周囲の見解は未だにバイクは煙たい存在、の様に感じる風潮が根強く有る。 確かにそれは存在している。 毎日の通勤時、休日の所用時、緊急時、いずれにしても走ってくるバイクに良い感情表現を向けてくる者は少ない。たとえ、違法駐車であっても、車に向けられる眼とは違う。 では、何故そうなる? バイクに乗っていれば即ち暴走行為の可能性大なのか? 車に乗っていようがバイクに乗っていようが、要するに乗り手、それらを操るライダーやドライバー自身に懸かっているのではないか? 確かに、日本国憲法の定める運転免許取得年齢ではバイク、二輪車の方が早く取得出来る。社会常識に関して、十分な経験と見解も養われていない時分から二輪免許は取得可能だ。が、果たして年齢なのだろうか? 取得する本人次第なのではないか? 三つ子の魂百まで、と言うことわざも有る。 たとえ運転免許取得者が成人して久しい者であっても、免許取得適正であるかないか、それは、その本人の持って生まれた運転への性格適正がものを言うと考える。それはテストによる結果にはほとんど反映しないその人が持って生まれた性格であり、監視と懲罰を掻い潜れば事無しの様な考え方が蔓延、横行している。少し一般常識を備え、多様な体験を有していれば、分かりようもあろうと思う。 良い、悪い、では無い。

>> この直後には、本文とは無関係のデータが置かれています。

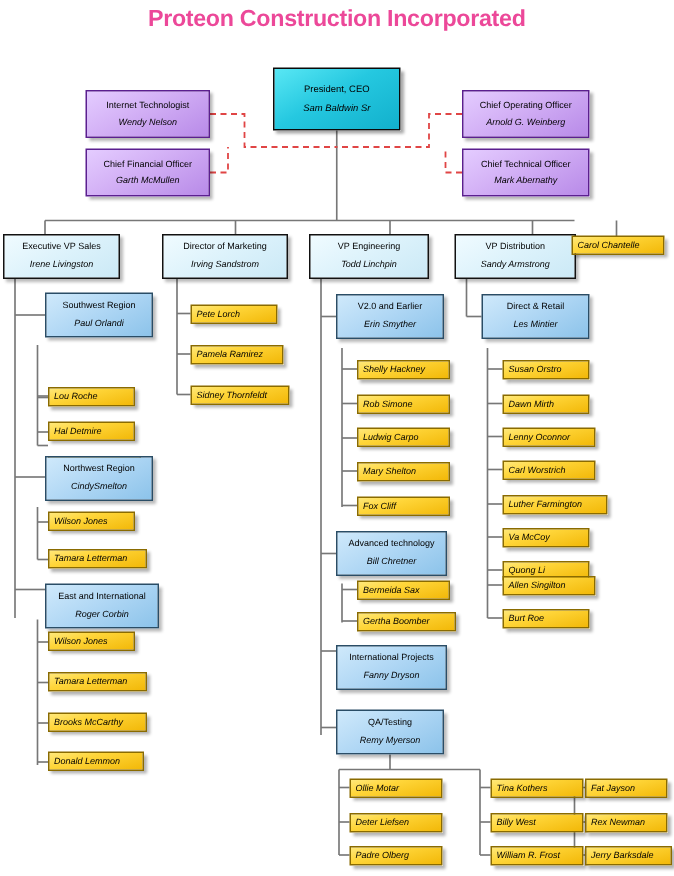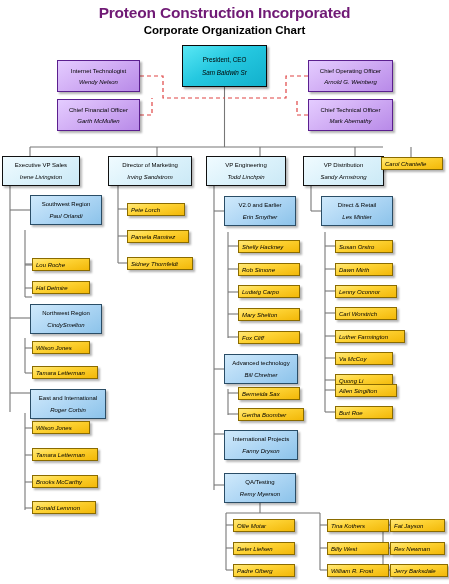--- a/index.html
+++ b/index.html
@@ -36,7 +36,7 @@
   .title-main {
     font-size: 15.5px;
     font-weight: bold;
-    color: #701a75;
+    color: #ec4899;
     letter-spacing: -0.2px;
     line-height: 18px;
   }

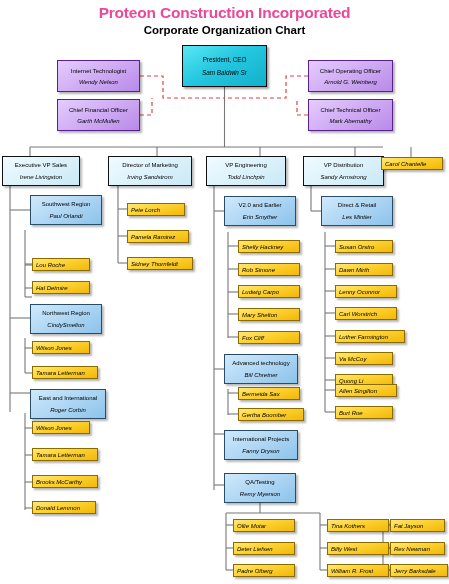--- a/index.html
+++ b/index.html
@@ -224,7 +224,6 @@
 
   <div class="title-block">
     <div class="title-main">Proteon Construction Incorporated</div>
-    <div class="title-sub">Corporate Organization Chart</div>
   </div>
 
   <div class="node n-pres" style="left:182px; top:45px; width:85px; height:42px;">

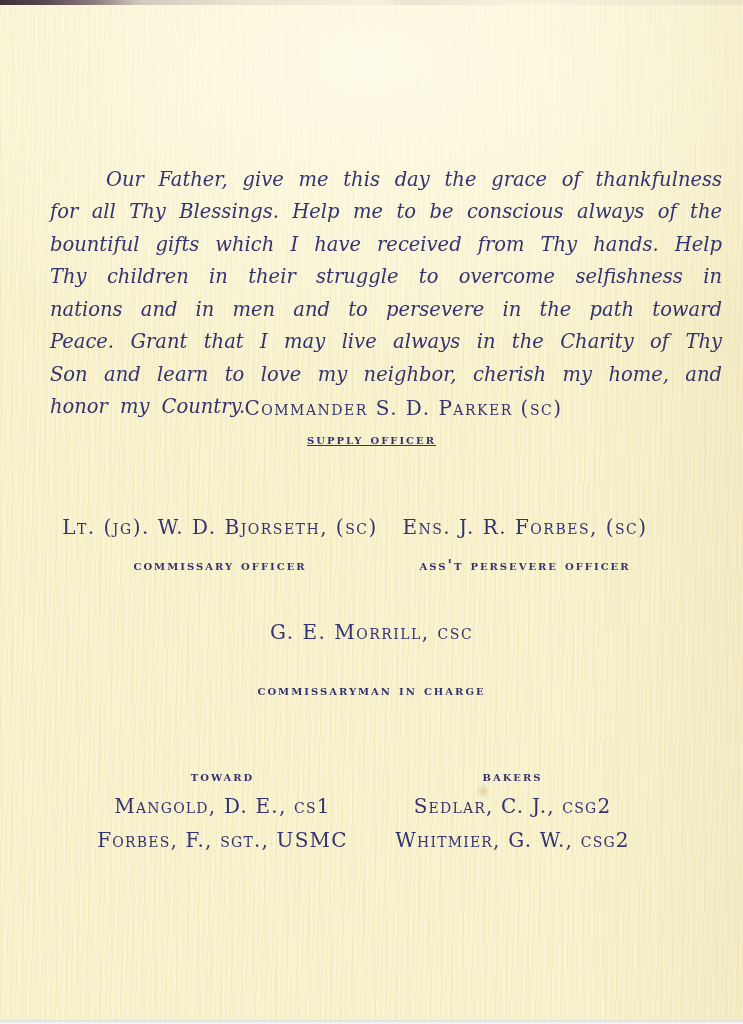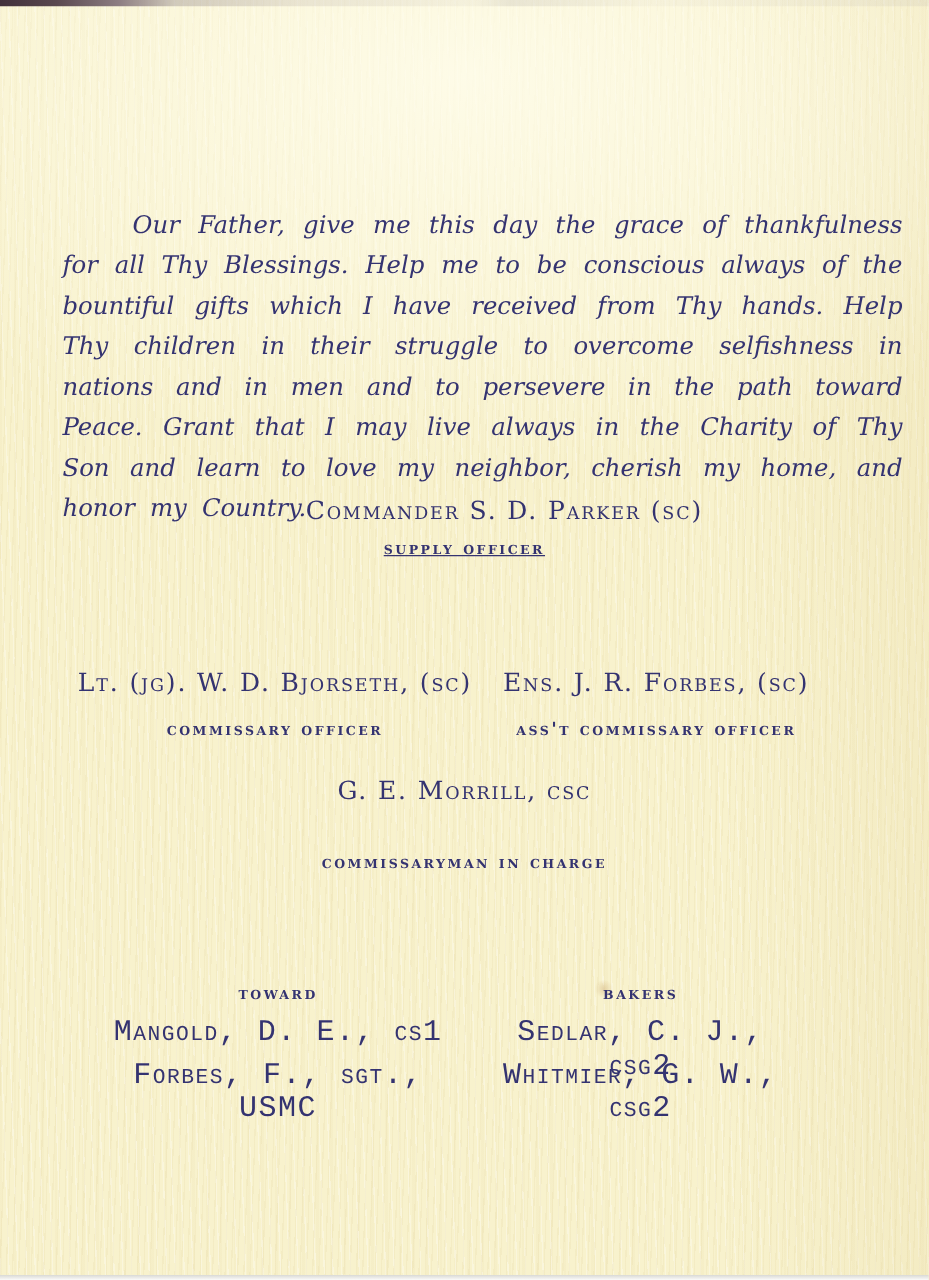--- a/index.html
+++ b/index.html
@@ -64,7 +64,6 @@
   .abs-block {
     position: absolute;
     text-align: center;
-    margin-top: 19px;
   }
   .name {
     font-variant: small-caps;

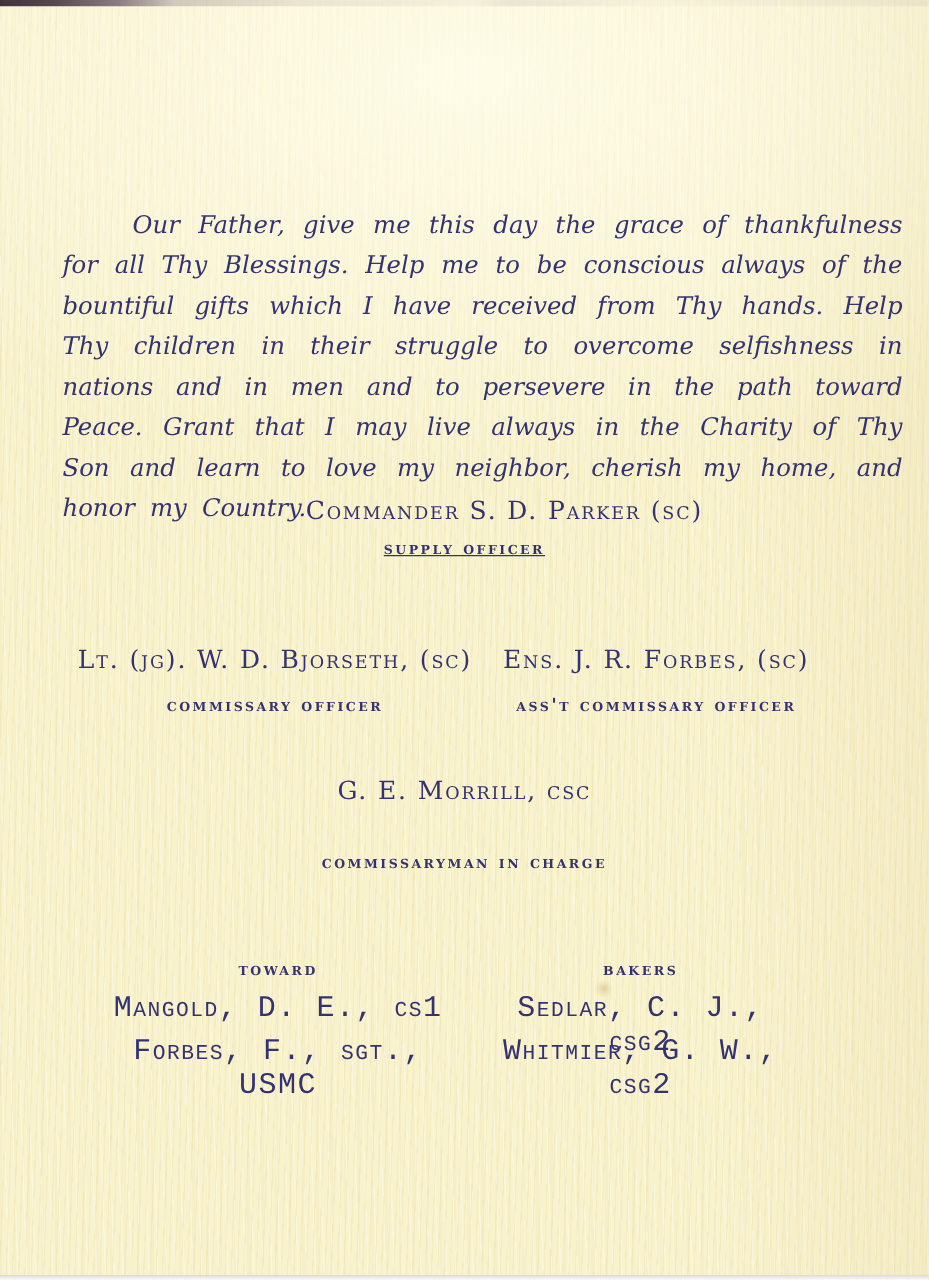--- a/index.html
+++ b/index.html
@@ -111,7 +111,7 @@
 <div class="abs-block name pos-left-name">Lt. (jg). W. D. Bjorseth, (sc)</div>
 <div class="abs-block name pos-right-name">Ens. J. R. Forbes, (sc)</div>
 <div class="abs-block title-label pos-left-title">commissary officer</div>
-<div class="abs-block title-label pos-right-title">ass't commissary officer</div>
+<div class="abs-block title-label pos-right-title">ass't persevere officer</div>
 
 <div class="abs-center name pos-morrill">G. E. Morrill, csc</div>
 <div class="abs-center title-label pos-incharge">commissaryman in charge</div>

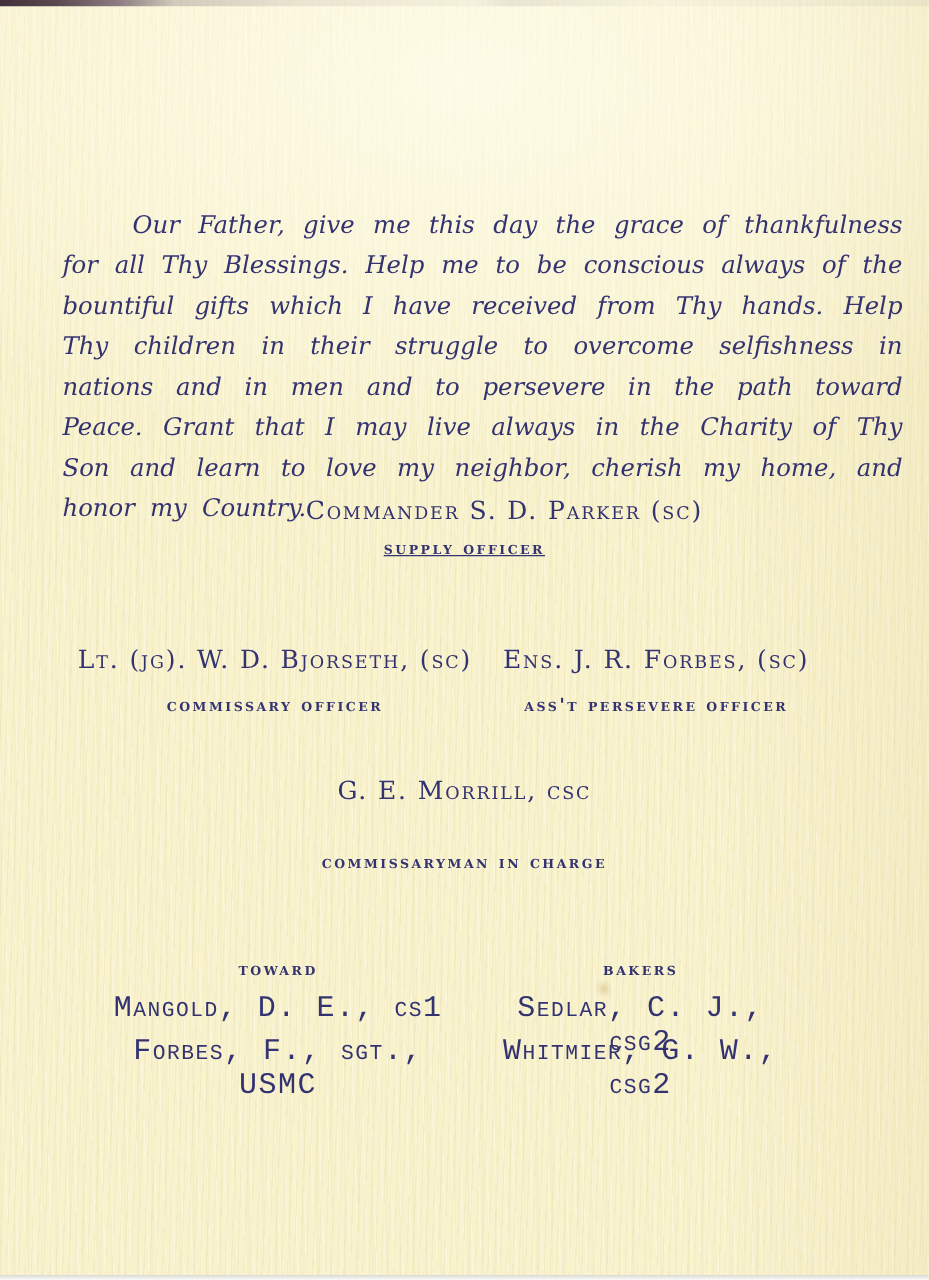--- a/index.html
+++ b/index.html
@@ -73,8 +73,7 @@
   .name-sm {
     font-variant: small-caps;
     letter-spacing: 1.2px;
-    font-size: 24px;
-    font-family: Liberation Mono, monospace;
+    font-size: 20px;
   }
   .title-label {
     font-variant: small-caps;

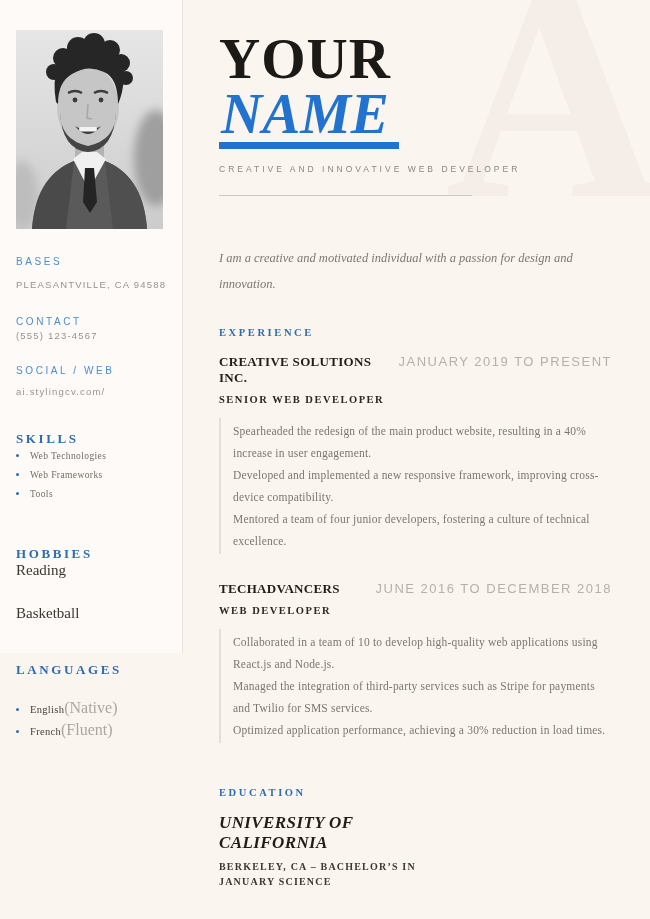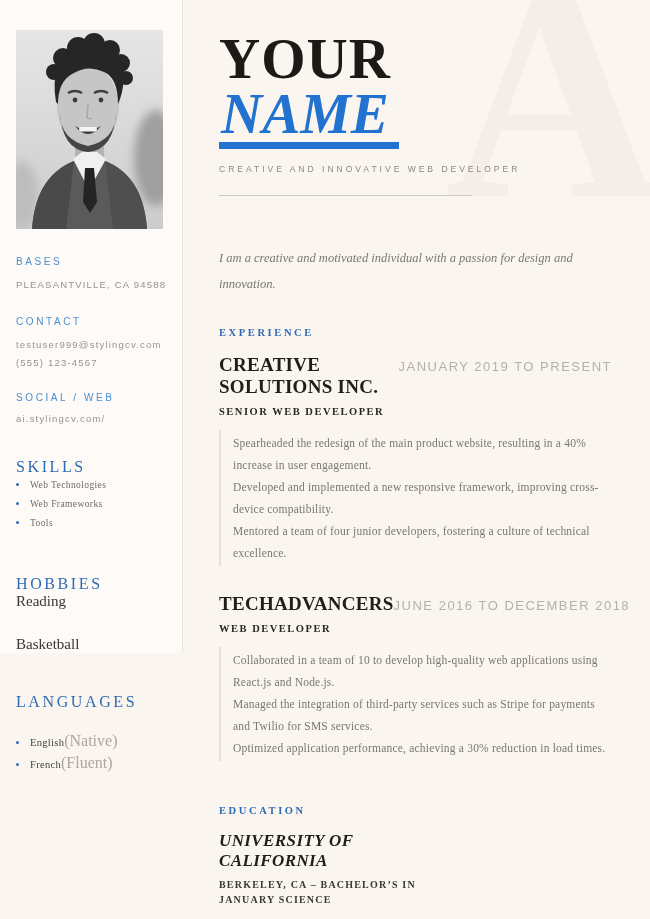--- a/index.html
+++ b/index.html
@@ -122,7 +122,6 @@
     <div class="side-value mt-val">PLEASANTVILLE, CA 94588</div>
 
     <div class="side-label-sans mt-contact">CONTACT</div>
-    <div class="side-value mt-val">testuser999@stylingcv.com</div>
     <div class="side-value">(555) 123-4567</div>
 
     <div class="side-label-sans mt-social">SOCIAL / WEB</div>

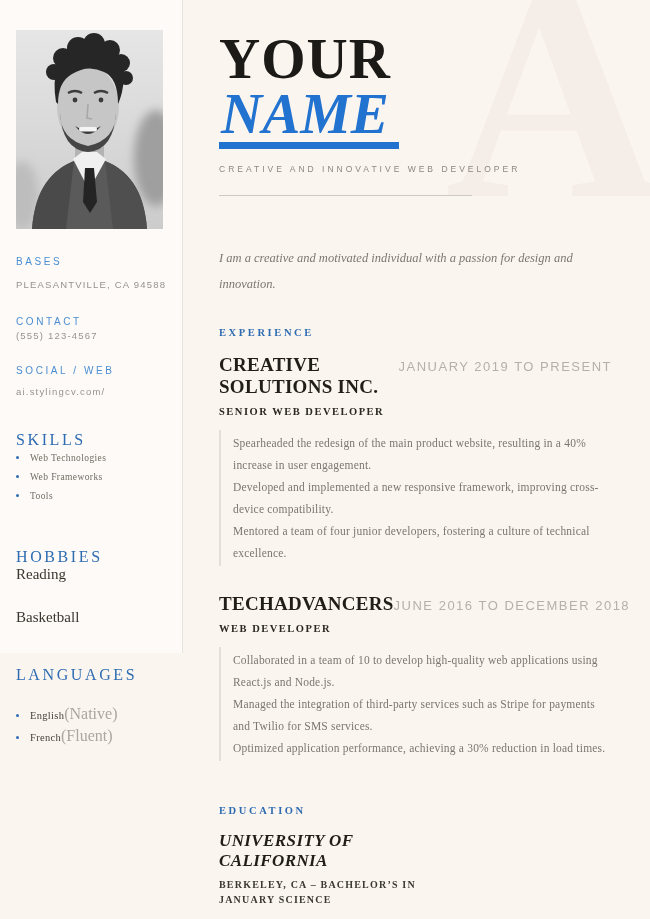--- a/index.html
+++ b/index.html
@@ -52,7 +52,7 @@
   .job{margin-top:16px;}
   .job+.job{margin-top:27px;}
   .job-head{display:flex;justify-content:space-between;align-items:baseline;}
-  .company{font-size:19px;font-weight:bold;color:#211e19;letter-spacing:.3px;}
+  .company{font-size:13px;font-weight:bold;color:#211e19;letter-spacing:.3px;}
   .job-dates{font-family:"Liberation Sans",sans-serif;font-size:13px;letter-spacing:1.5px;
              color:#b4b0ab;white-space:nowrap;}
   .job-title{margin-top:8px;font-size:10.5px;font-weight:bold;letter-spacing:1.5px;color:#2b2823;}

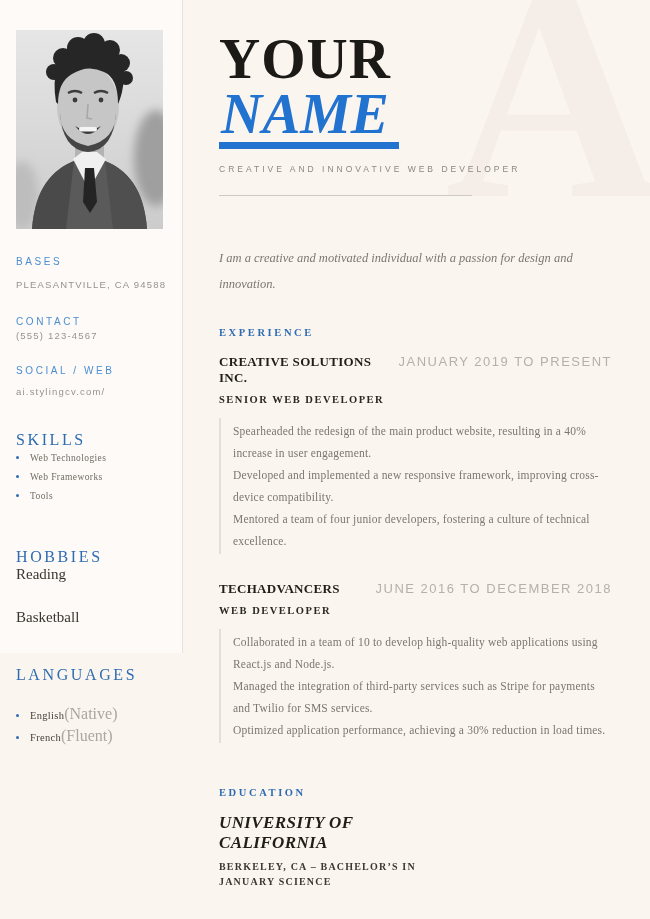--- a/index.html
+++ b/index.html
@@ -17,7 +17,7 @@
                    color:#4a8ed2;margin-top:0;}
   .side-value{font-family:"Liberation Sans",sans-serif;font-size:9.5px;letter-spacing:1.2px;
               color:#96938f;line-height:18px;}
-  .side-label-serif{font-family:"Liberation Serif",serif;font-weight:normal;font-size:16px;
+  .side-label-serif{font-family:"Liberation Serif",serif;font-weight:bold;font-size:13px;
                     letter-spacing:2.6px;color:#2e6cb2;}
   .mt-bases{margin-top:27px;} .mt-val{margin-top:9px;}
   .mt-contact{margin-top:22px;} .mt-social{margin-top:20px;} .mt-web{margin-top:7px;}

不当な、不正な、非常識な振る舞いをしてはならない理由が存在している。 殊更にバイクとライダーに向けられる蔑ろで不十分な思慮にうんざりもする。 が、まあ、此方が不当な行為に出無い限り、法は平等、対等で在って然るべきものと考える。
で、ツーリングの話に戻るが、何故バイクツーリングが良いのか?
簡単な話だ。 旅と言うほどの距離でなくとも出先の人情、環境、一寸先の天候までもが共に在る。それに纏わる体験談もそこ此処で見受けられた。人情、環境 は兎も角も、天候は屋根付きでは味わえないものが有る。それが嫌ならバイクには乗らない事だ。勿論、一寸先の天候までもを味わうことも無い。二輪自動車に跨る者のみが得られるものは乗って走り続ける者なら誰もが知っていると思いたい。そう願う。又、それに跨っている者が状況判断と確固たる常識の内で快走し続ける事を願う。 そろそろ、此方も走る時期が訪れた様だ。 また、その内に近況を寄せようかと思う。